What Is a Stock Symbol?
A stock symbol is a short series of letters identifying a security which trades publicly, such as a stock on the New York Stock Exchange. Usually the symbol is an abbreviation for the company name, such as F for Ford, IP for International Paper, JCP for J.C. Penney, and GOOG for Google. The symbol is commonly called a ticker symbol.
Types
When a company begins issuing shares of stock for public trade, its management chooses an available symbol which investors then use to place their buy and sell orders. The oldest exchange, the NYSE, uses symbols between one and three letters, and the American Stock Exchange also uses three letters. The National Association of Securities Dealers Automated Quotation system symbols have four letters.
History
Stock symbols have been called ticker symbols since the 1800s, when telegraphs transmitted prices that were then printed onto a narrow ribbon of paper at about one character a second. People called this strip of paper a ticker tape because the machine made a ticking sound as it printed. Corporate names were abbreviated because the telegraph had extremely low bandwidth, and businesses could save money by transmitting fewer letters.
Time Frame
Even today, when paper ticker tapes have not been used since the 1960s and the information runs across the bottom of television screens, the abbreviated symbols are still used to save space, and as a convenient and traditional way of identifying a company. Professional traders often have memorized hundreds of ticker symbols just in the course of their everyday work.
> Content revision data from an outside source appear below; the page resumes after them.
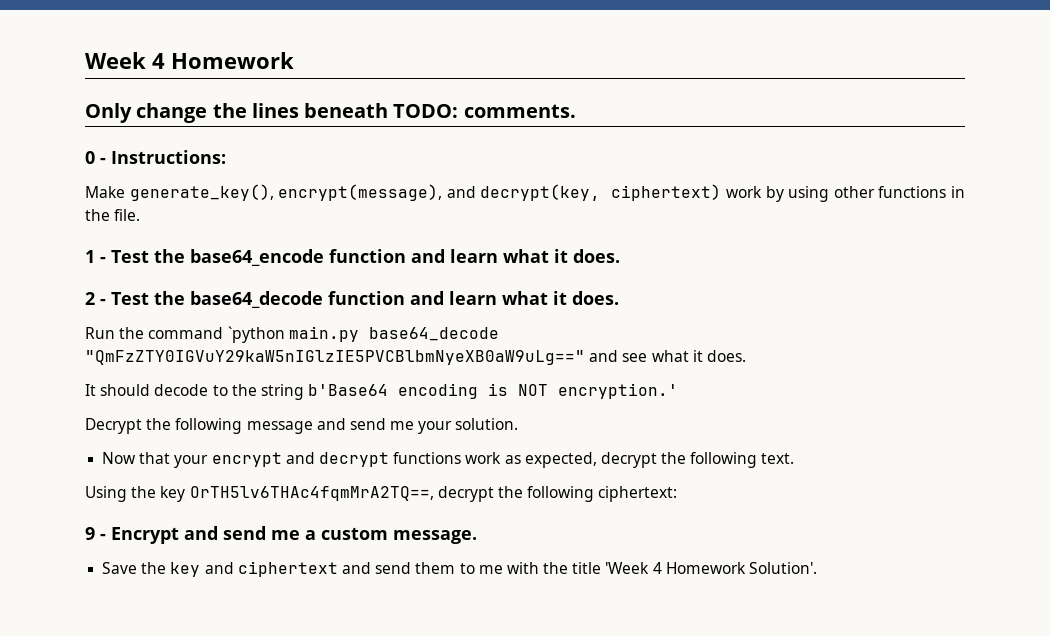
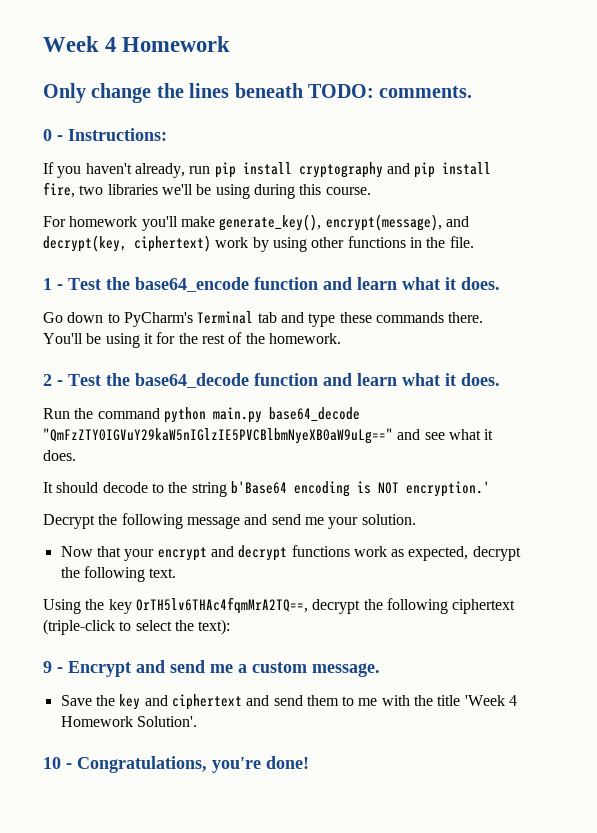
[85,186,125,198] Make -> [43,162,492,178] [43,182,371,199] [43,216,215,231] If you haven't already, run pip install cryptography and pip install fire, two libraries we'll be using during this course. // For homework you'll make
(620, 256) none -> [43,311,484,327] [43,332,341,348] // Go down to PyCharm's Terminal tab and type these commands there. You'll be using it for the rest of the homework.
[227,326,285,343] `python -> [163,407,206,423] python
[598,486,678,502] ciphertext: -> [452,599,516,614] [43,619,231,635] ciphertext (triple-click to select the text):
(818, 568) none -> [43,756,309,773] // 10 - Congratulations, you're done!

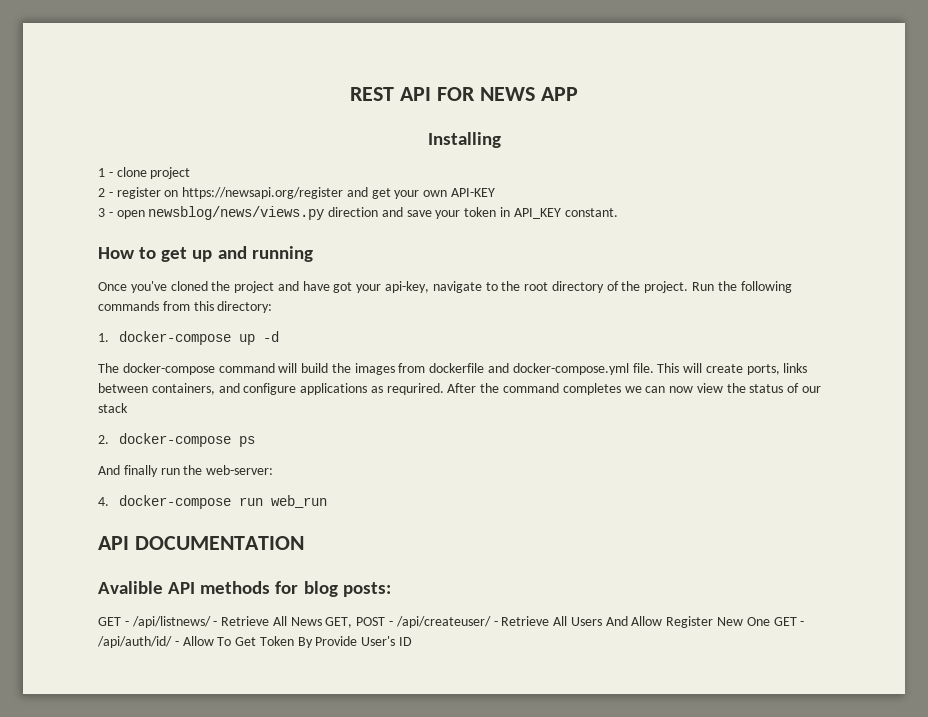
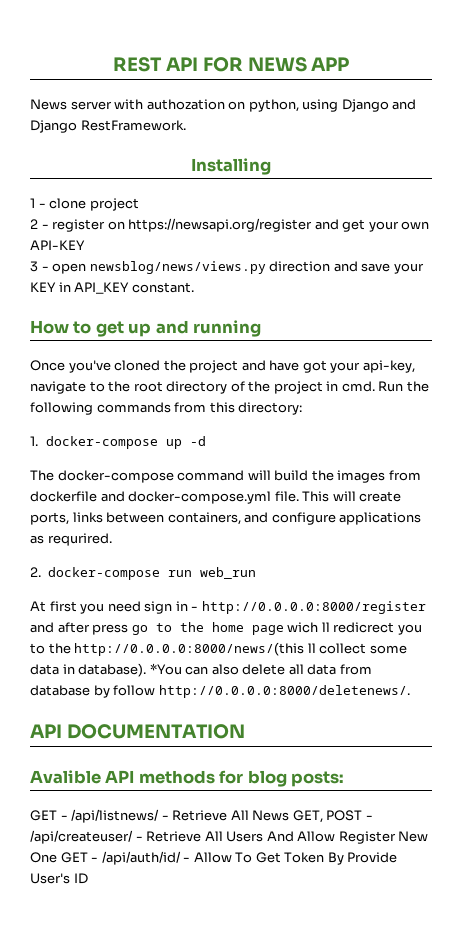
(578, 94) none -> [30,99,417,112] [30,120,186,133] // News server with authozation on python, using Django and Django RestFramework.
[464,207,497,217] token -> [30,282,56,292] KEY
[644,281,689,293] project. -> [273,381,375,394] project in cmd.
[447,383,822,395] [98,403,128,413] [98,433,255,447] [98,465,274,477] [98,495,327,509] After the command completes we can now view the status of our stack // 2. docker-compose ps // And finally run the web-server: // 4. docker-compose run web_run -> [30,567,256,580] [30,601,426,614] [30,622,422,635] [30,642,407,656] [30,663,372,677] [30,685,410,698] // 2. docker-compose run web_run // At first you need sign in - http://0.0.0.0:8000/register and after press go to the home page wich ll redicrect you to the http://0.0.0.0:8000/news/(this ll collect some data in database). *You can also delete all data from database by follow http://0.0.0.0:8000/deletenews/.

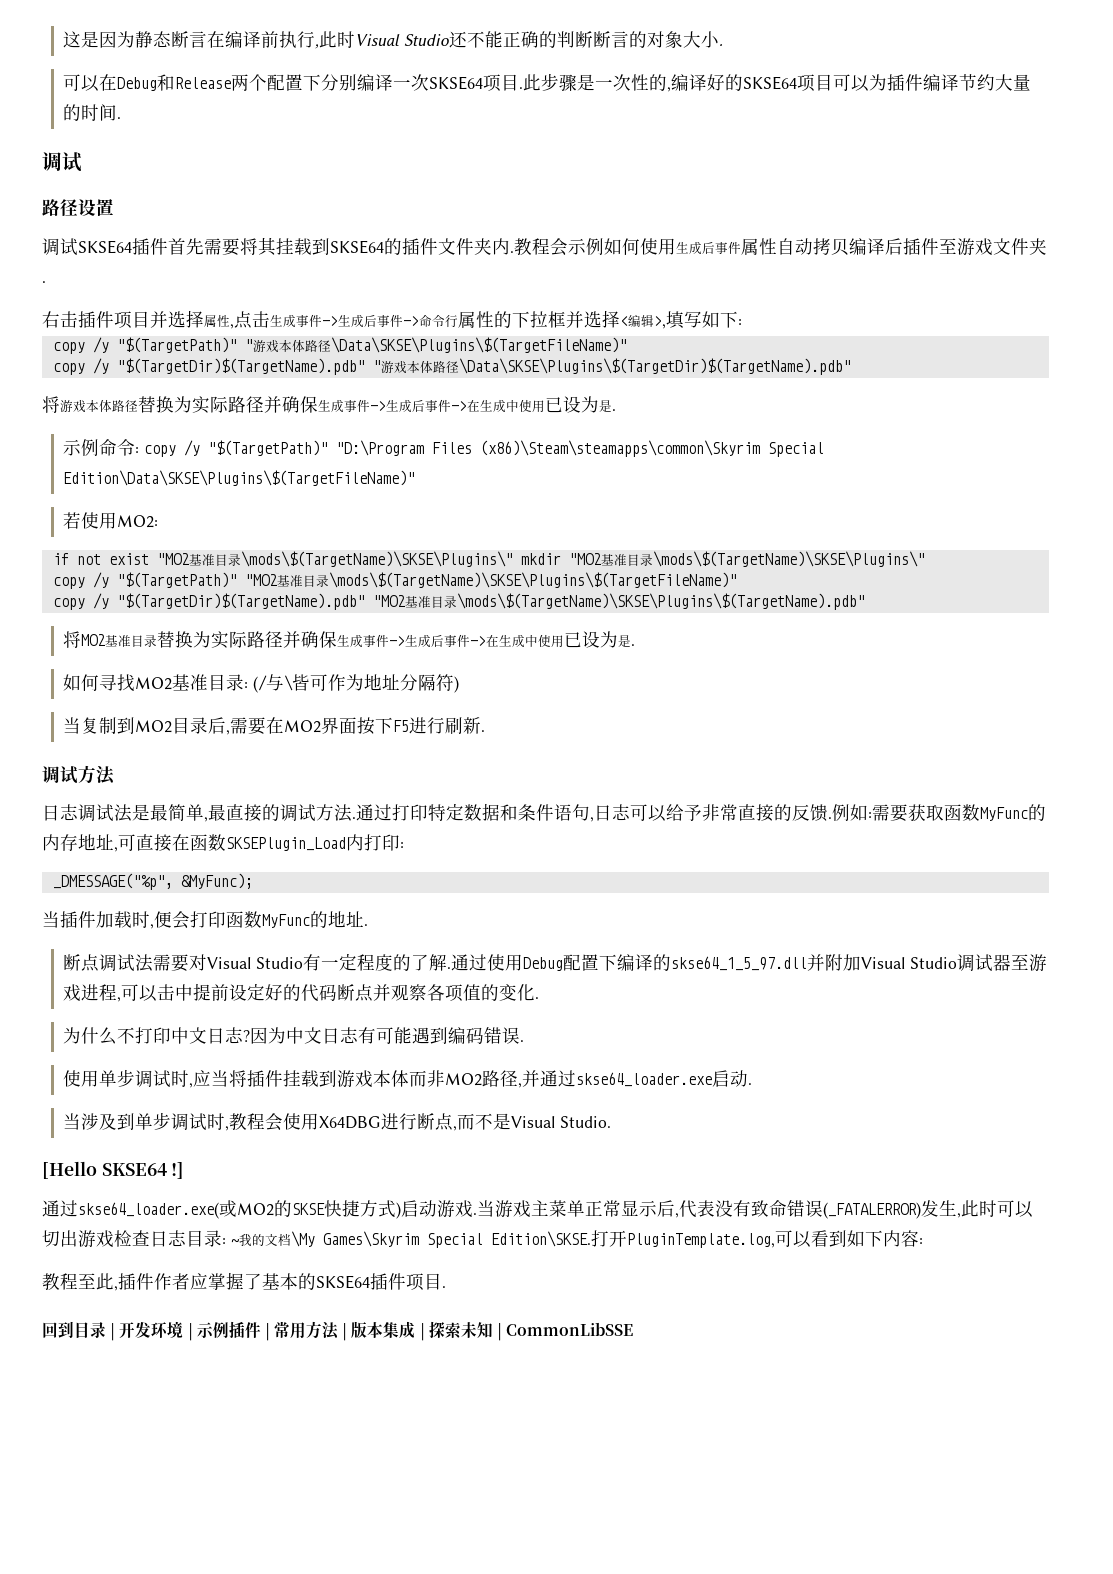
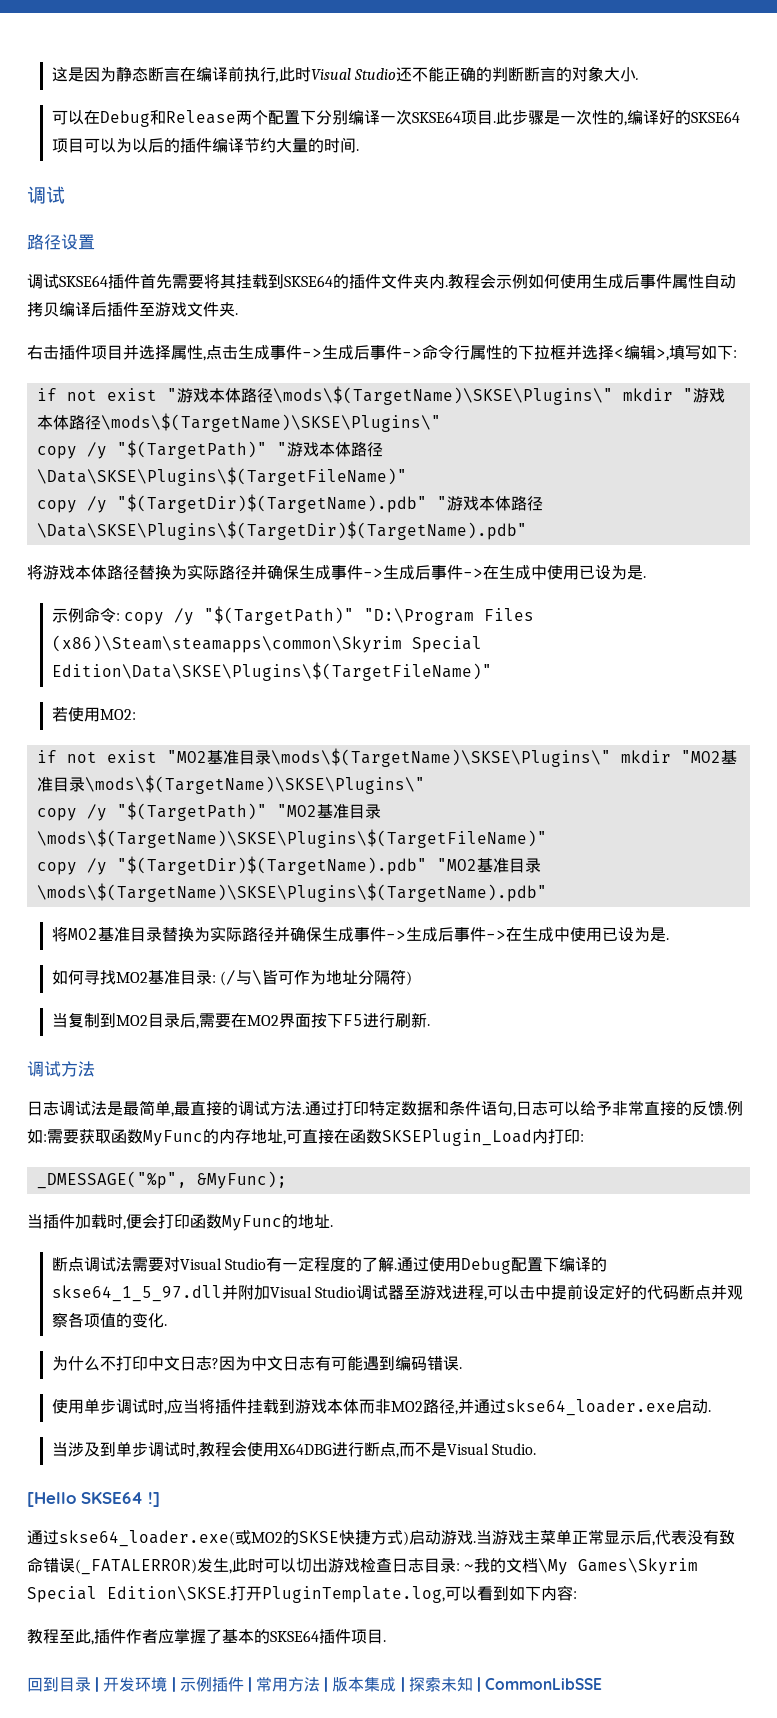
(888, 82) none -> [131,138,180,153] 以后的
(742, 322) none -> [36,386,725,405] [36,413,441,432] // if not exist "游戏本体路径\mods\$(TargetName)\SKSE\Plugins\" mkdir "游戏本体路径\mods\$(TargetName)\SKSE\Plugins\"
In addition, upward price movements are called upticks and downward ones downticks.
Significance
The ticker symbols can become very significant when the corporation is known more by its symbol than its actual name. Minnesota Mining and Manufacturing (MMM), for example, was commonly referred to on Wall Street as 3M, a name which the public embraced. In 2002, the company officially changed its name to 3M.
Features
Sometimes a company chooses to present itself in a different way. In 2007, Sun Microsystems, Inc. (SUNW), changed its stock symbol to JAVA, for its ubiquitous programming language. The announcement on the Chief Executive Officer's blog created a bit of an uproar, with over 350 comments about the decision, most negative.
Effects
Some companies on the exchanges dissolve, merge, or go bankrupt, and are either eliminated from the exchanges or take up new symbols. At that point, their previous symbol becomes available for another corporation to take. For instance, Citigroup claimed the one-letter symbol C relinquished by Chrysler when that company merged with Daimler and became DCX.
Considerations
In 2008, the available symbols I and M are being held for Intel (INTC) and Microsoft (MSFT), companies with highly-significant trading volume, in expectation they will soon move from the NASDAQ to the NYSE. Moving between exchanges is not unprecedented, with companies such as E-Trade beginning on the NASDAQ as EGRP, moving to the NYSE in 2001 as ET, then back to the NASDAQ in 2006 as ETFC.